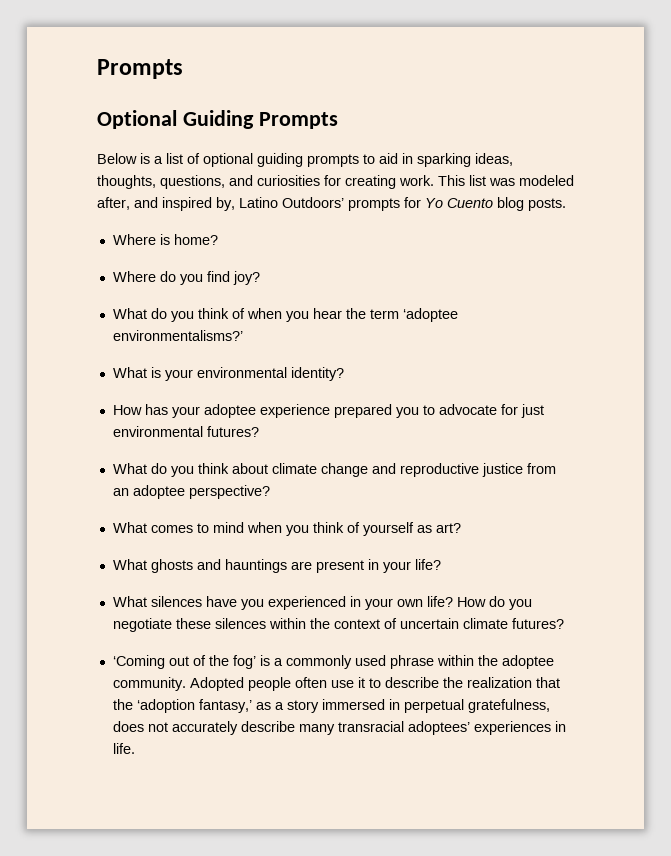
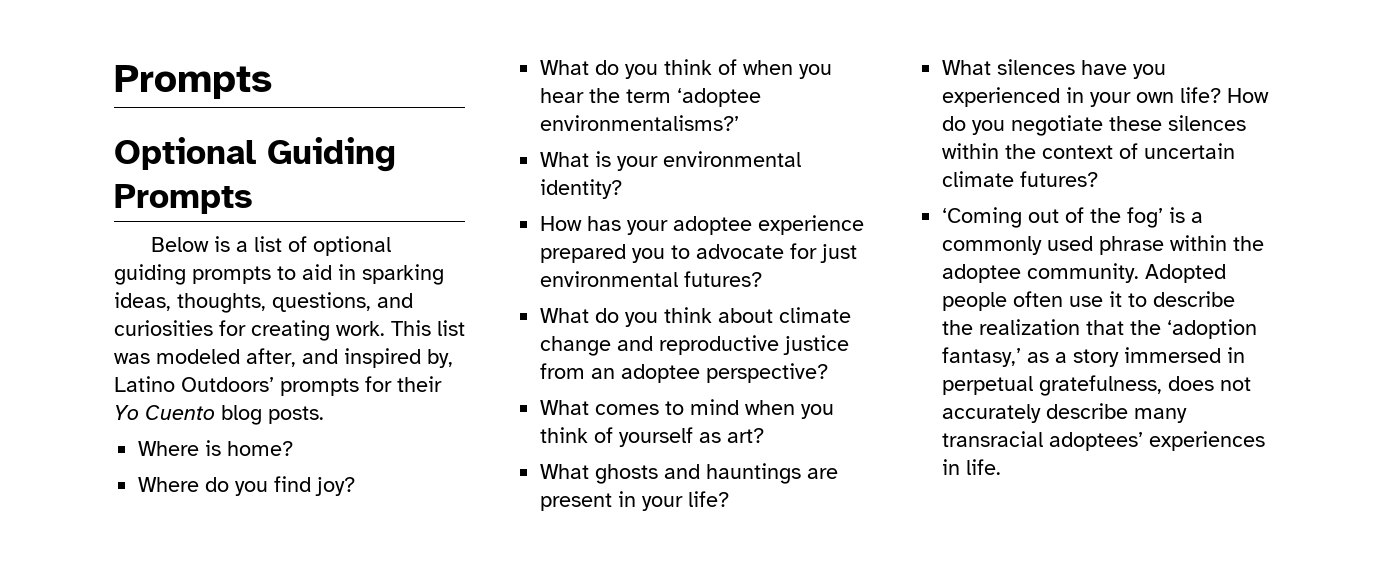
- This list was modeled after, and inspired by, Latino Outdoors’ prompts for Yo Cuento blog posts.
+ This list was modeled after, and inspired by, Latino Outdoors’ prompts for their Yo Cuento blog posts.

——

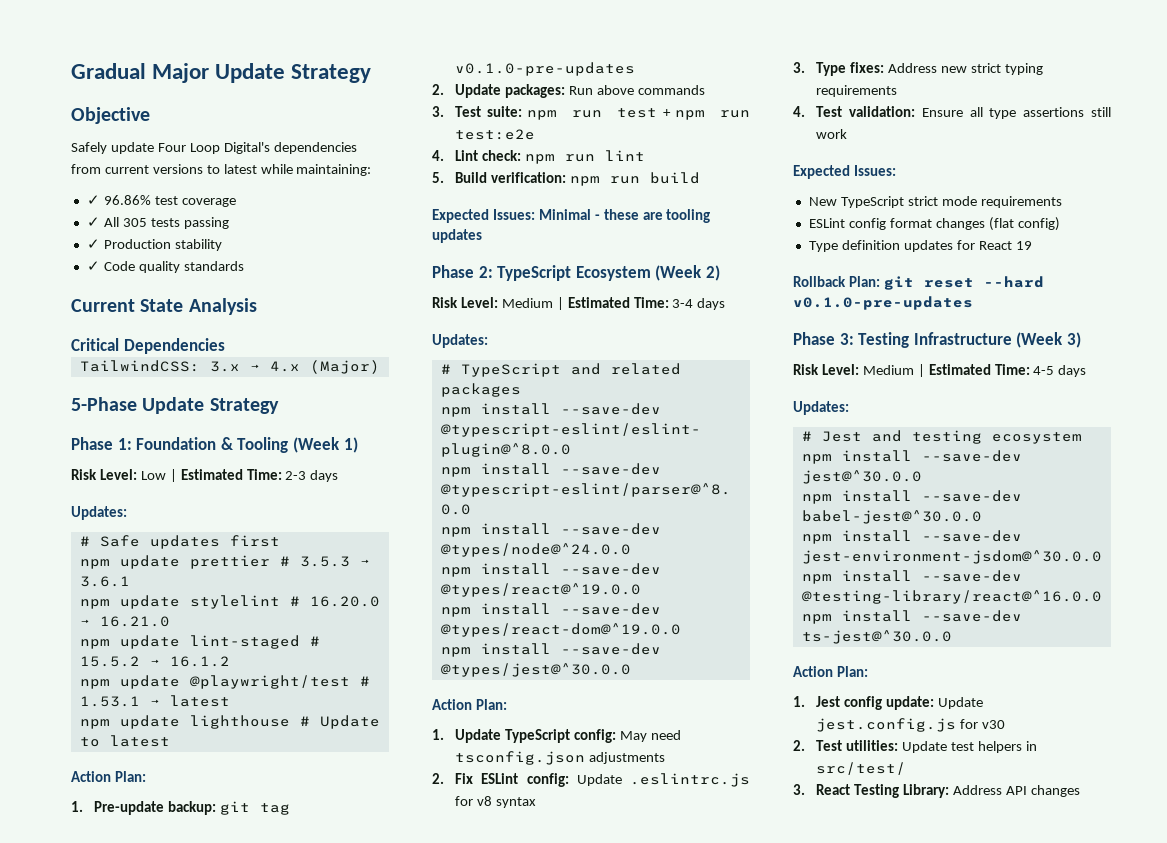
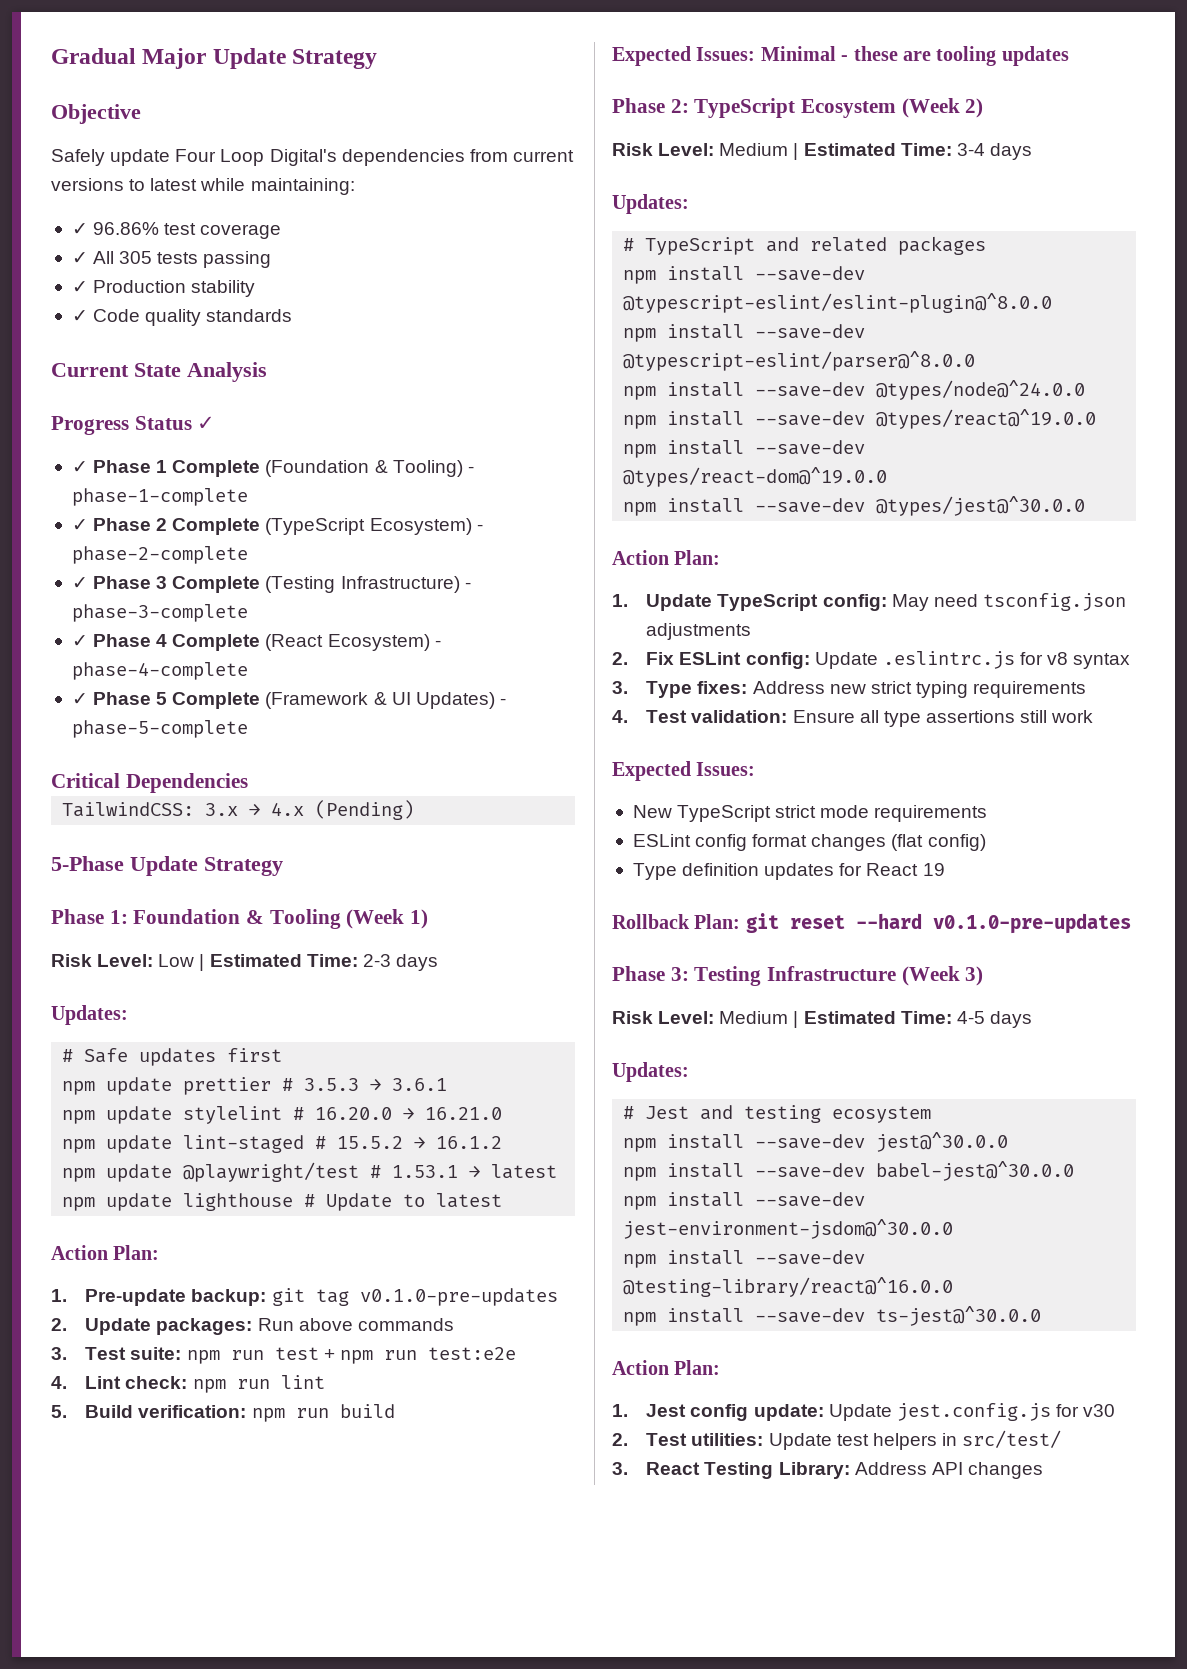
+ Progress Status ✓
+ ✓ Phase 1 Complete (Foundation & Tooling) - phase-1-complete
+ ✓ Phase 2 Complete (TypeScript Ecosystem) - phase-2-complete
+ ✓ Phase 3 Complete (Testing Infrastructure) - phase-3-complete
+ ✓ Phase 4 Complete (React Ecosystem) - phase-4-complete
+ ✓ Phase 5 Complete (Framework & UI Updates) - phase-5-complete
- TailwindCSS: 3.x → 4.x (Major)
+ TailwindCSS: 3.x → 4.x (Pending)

——

[REQUIREMENT] Everything above from the line containing "Progress Status ✓" through the line containing "3.x → 4.x (Pending)" must be copied exactly. Nothing outside that range belongs in the answer.

[RESPONSE FOR THIS EXERCISE]
+ Progress Status ✓
+ ✓ Phase 1 Complete (Foundation & Tooling) - phase-1-complete
+ ✓ Phase 2 Complete (TypeScript Ecosystem) - phase-2-complete
+ ✓ Phase 3 Complete (Testing Infrastructure) - phase-3-complete
+ ✓ Phase 4 Complete (React Ecosystem) - phase-4-complete
+ ✓ Phase 5 Complete (Framework & UI Updates) - phase-5-complete
- TailwindCSS: 3.x → 4.x (Major)
+ TailwindCSS: 3.x → 4.x (Pending)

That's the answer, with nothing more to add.